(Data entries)
<<<<

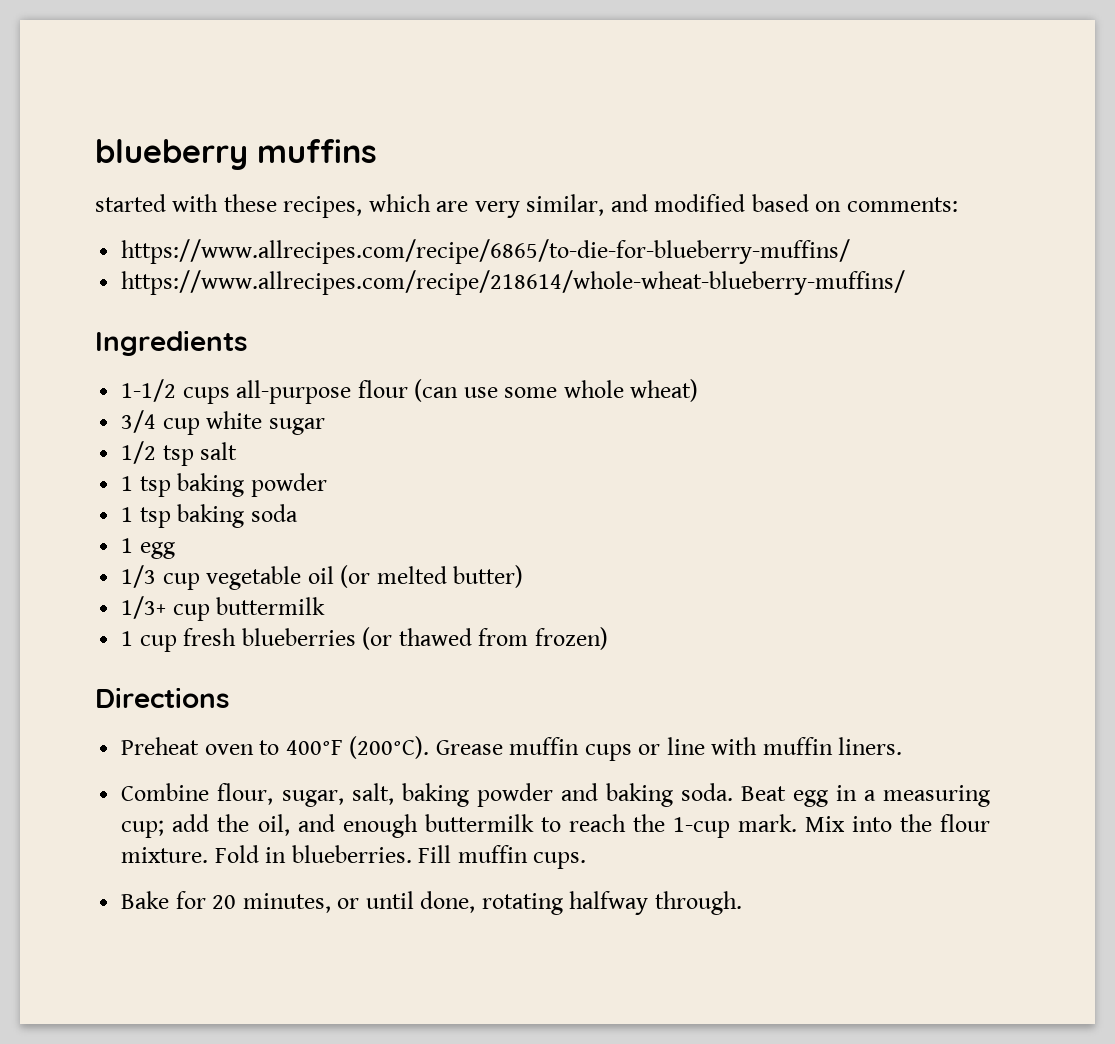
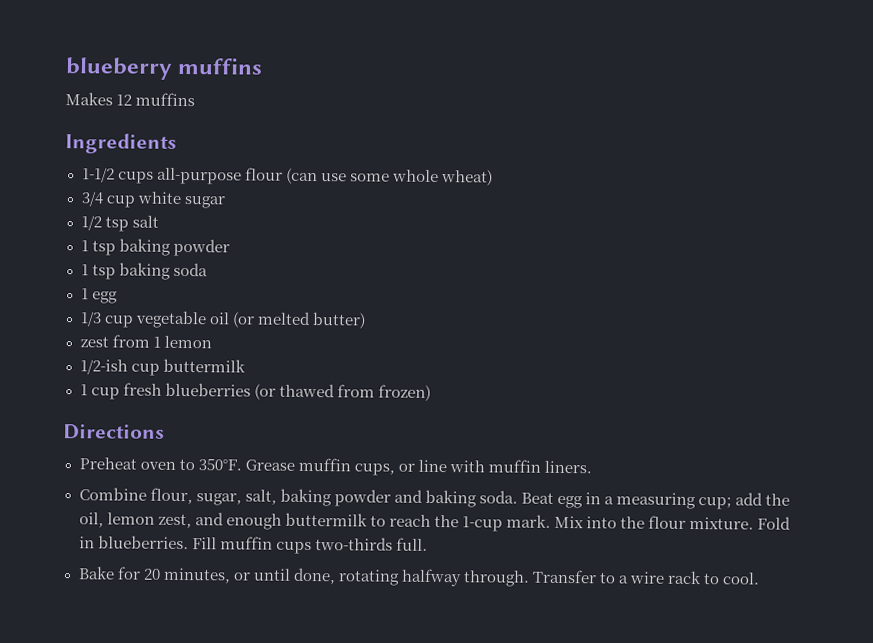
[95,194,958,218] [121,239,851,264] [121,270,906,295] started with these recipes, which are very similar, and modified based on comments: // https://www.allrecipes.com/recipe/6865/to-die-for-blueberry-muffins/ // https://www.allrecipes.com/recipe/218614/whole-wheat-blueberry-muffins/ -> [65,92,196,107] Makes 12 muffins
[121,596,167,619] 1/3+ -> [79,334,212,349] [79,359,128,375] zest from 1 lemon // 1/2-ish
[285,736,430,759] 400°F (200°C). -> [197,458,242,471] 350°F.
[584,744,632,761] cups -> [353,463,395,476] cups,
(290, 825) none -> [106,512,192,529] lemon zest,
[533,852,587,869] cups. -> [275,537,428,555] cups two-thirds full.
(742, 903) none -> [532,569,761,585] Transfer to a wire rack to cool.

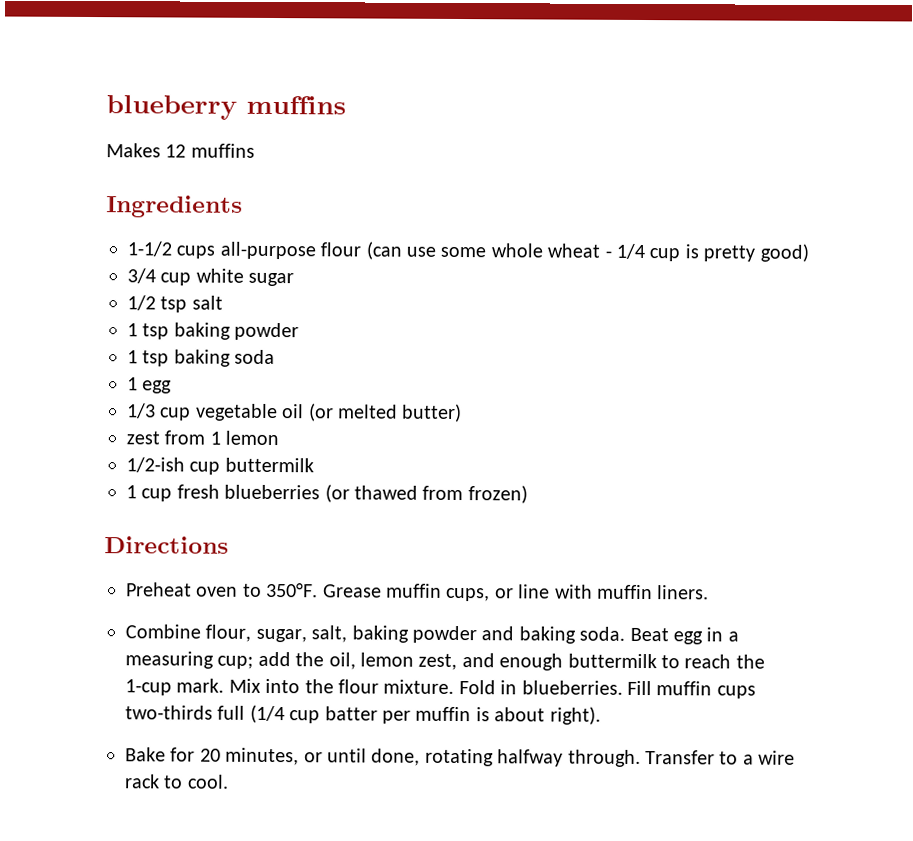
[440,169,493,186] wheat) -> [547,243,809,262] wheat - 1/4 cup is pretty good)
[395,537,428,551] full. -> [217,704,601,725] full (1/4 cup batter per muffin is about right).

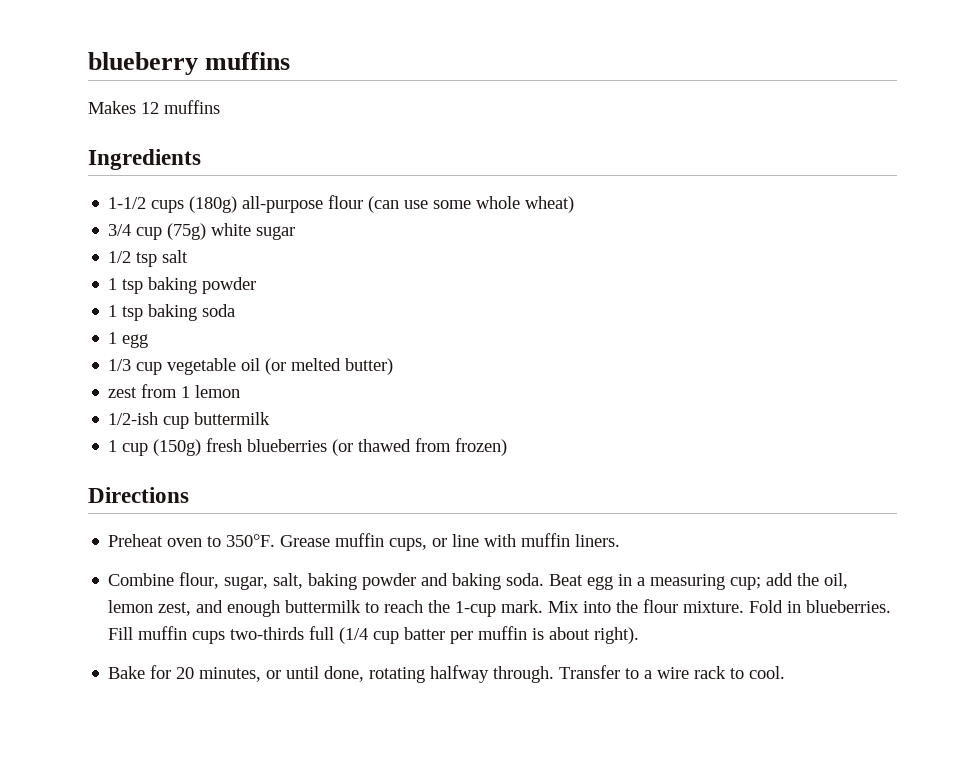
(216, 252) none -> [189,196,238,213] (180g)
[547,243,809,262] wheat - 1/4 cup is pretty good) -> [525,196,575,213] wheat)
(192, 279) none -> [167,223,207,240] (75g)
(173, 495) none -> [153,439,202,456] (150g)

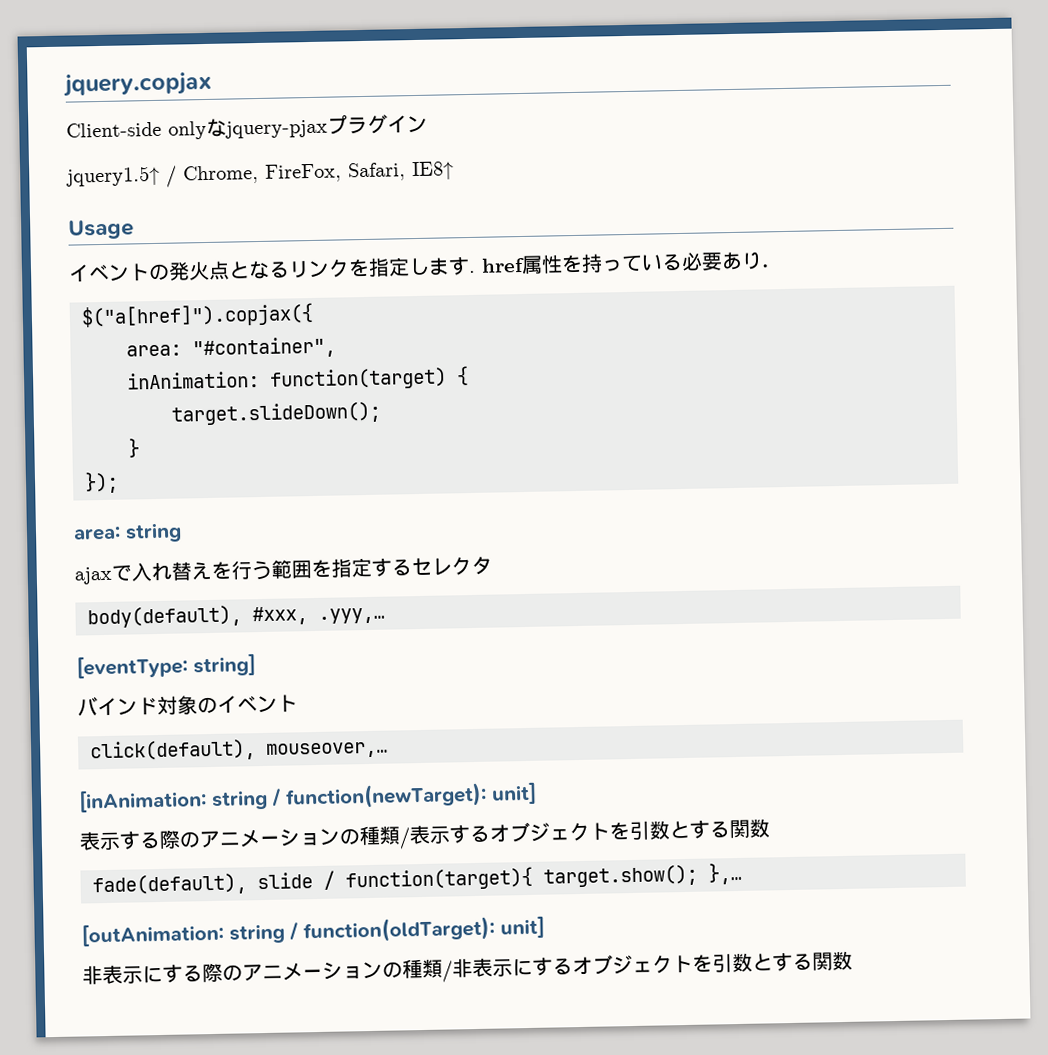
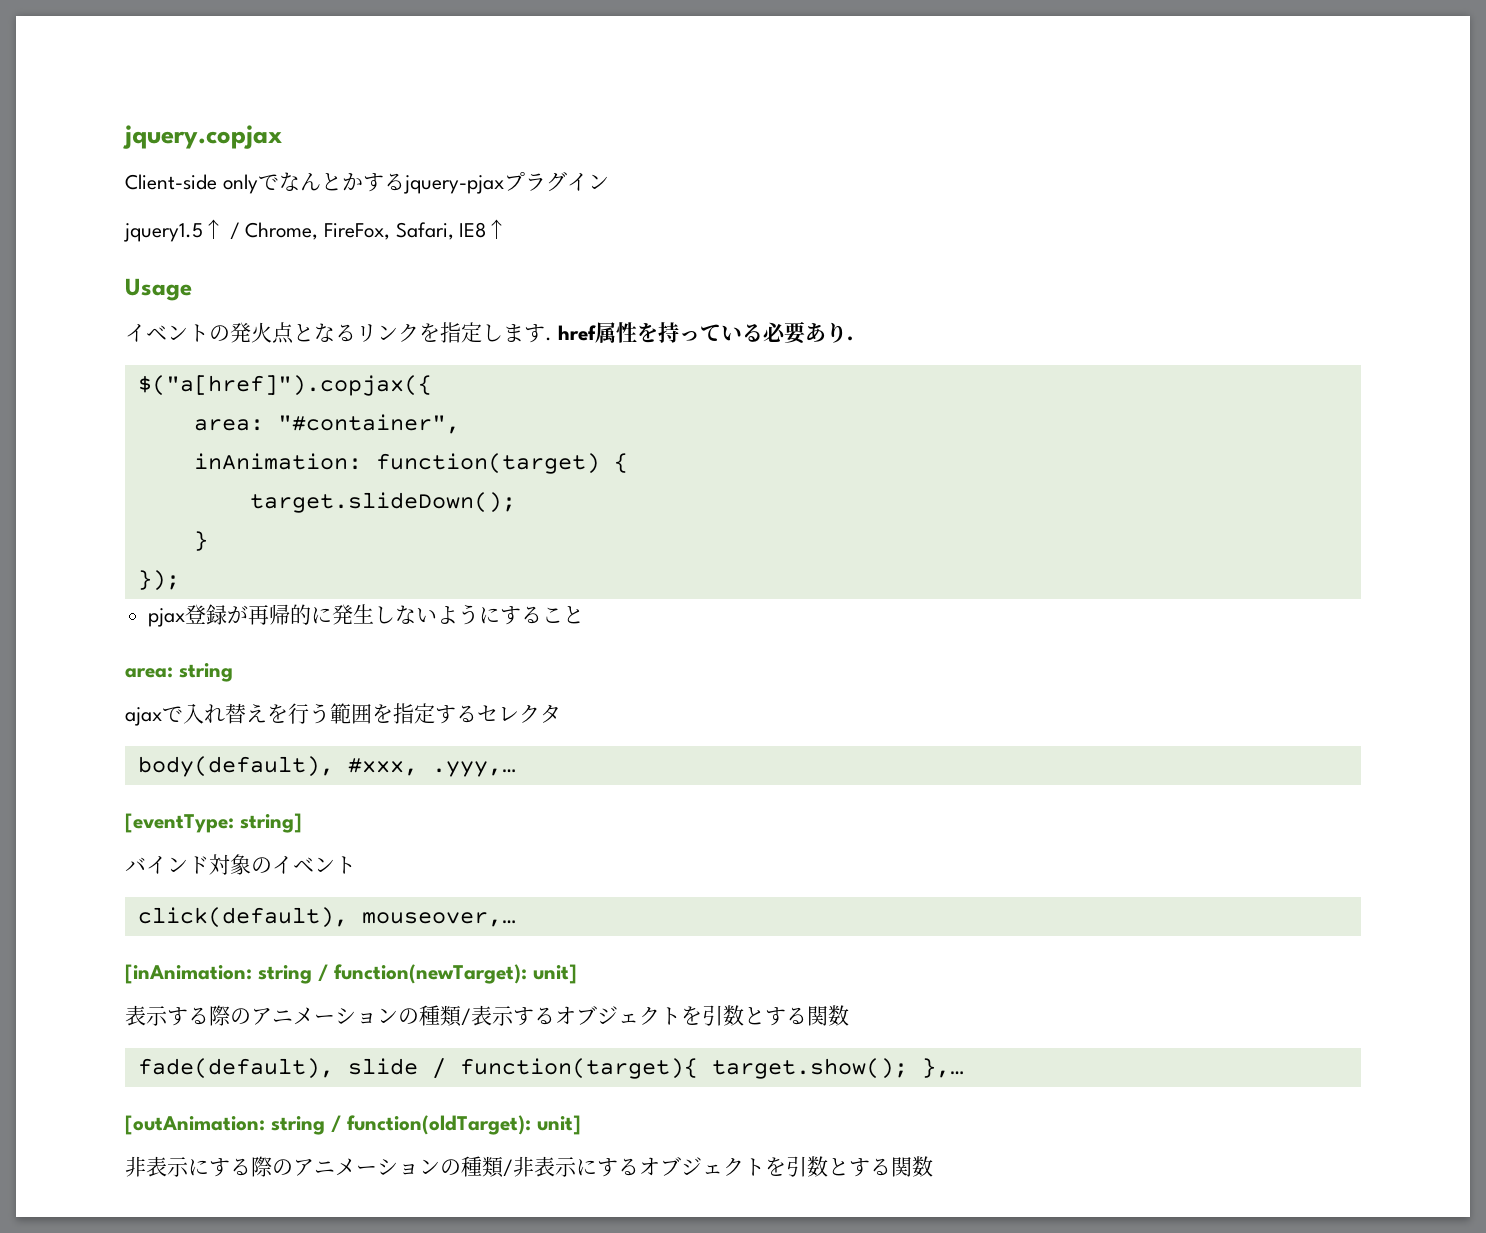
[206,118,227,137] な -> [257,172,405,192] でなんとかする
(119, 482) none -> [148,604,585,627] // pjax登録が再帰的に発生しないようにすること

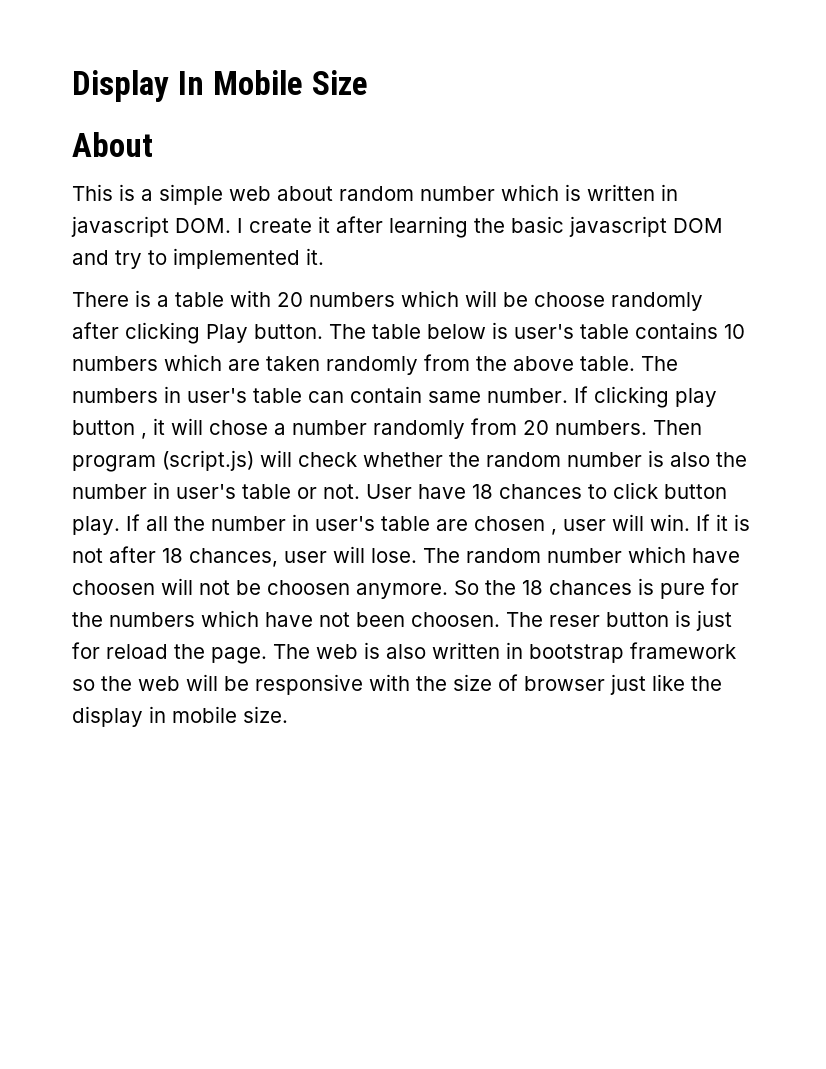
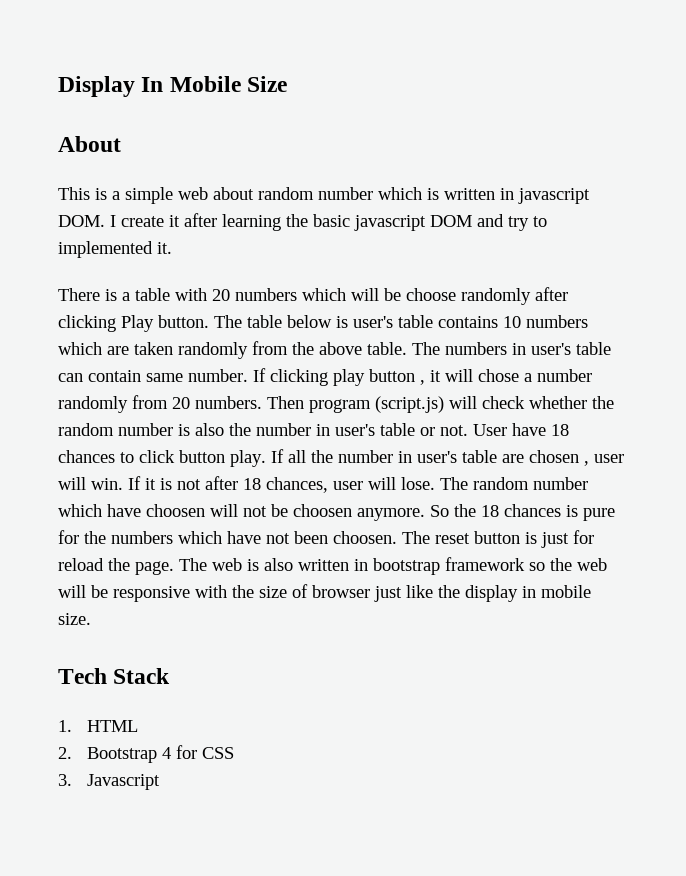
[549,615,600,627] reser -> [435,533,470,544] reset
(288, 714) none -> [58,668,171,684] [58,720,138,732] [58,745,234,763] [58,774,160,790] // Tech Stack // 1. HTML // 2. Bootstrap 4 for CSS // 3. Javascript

>>>>

#### What you are asked to do
Return all records exactly; no pictures.

#### Response area
[95,194,958,218] [121,239,851,264] [121,270,906,295] started with these recipes, which are very similar, and modified based on comments: // https://www.allrecipes.com/recipe/6865/to-die-for-blueberry-muffins/ // https://www.allrecipes.com/recipe/218614/whole-wheat-blueberry-muffins/ -> [65,92,196,107] Makes 12 muffins
[121,596,167,619] 1/3+ -> [79,334,212,349] [79,359,128,375] zest from 1 lemon // 1/2-ish
[285,736,430,759] 400°F (200°C). -> [197,458,242,471] 350°F.
[584,744,632,761] cups -> [353,463,395,476] cups,
(290, 825) none -> [106,512,192,529] lemon zest,
[533,852,587,869] cups. -> [275,537,428,555] cups two-thirds full.
(742, 903) none -> [532,569,761,585] Transfer to a wire rack to cool.

[440,169,493,186] wheat) -> [547,243,809,262] wheat - 1/4 cup is pretty good)
[395,537,428,551] full. -> [217,704,601,725] full (1/4 cup batter per muffin is about right).

(216, 252) none -> [189,196,238,213] (180g)
[547,243,809,262] wheat - 1/4 cup is pretty good) -> [525,196,575,213] wheat)
(192, 279) none -> [167,223,207,240] (75g)
(173, 495) none -> [153,439,202,456] (150g)

[206,118,227,137] な -> [257,172,405,192] でなんとかする
(119, 482) none -> [148,604,585,627] // pjax登録が再帰的に発生しないようにすること

[549,615,600,627] reser -> [435,533,470,544] reset
(288, 714) none -> [58,668,171,684] [58,720,138,732] [58,745,234,763] [58,774,160,790] // Tech Stack // 1. HTML // 2. Bootstrap 4 for CSS // 3. Javascript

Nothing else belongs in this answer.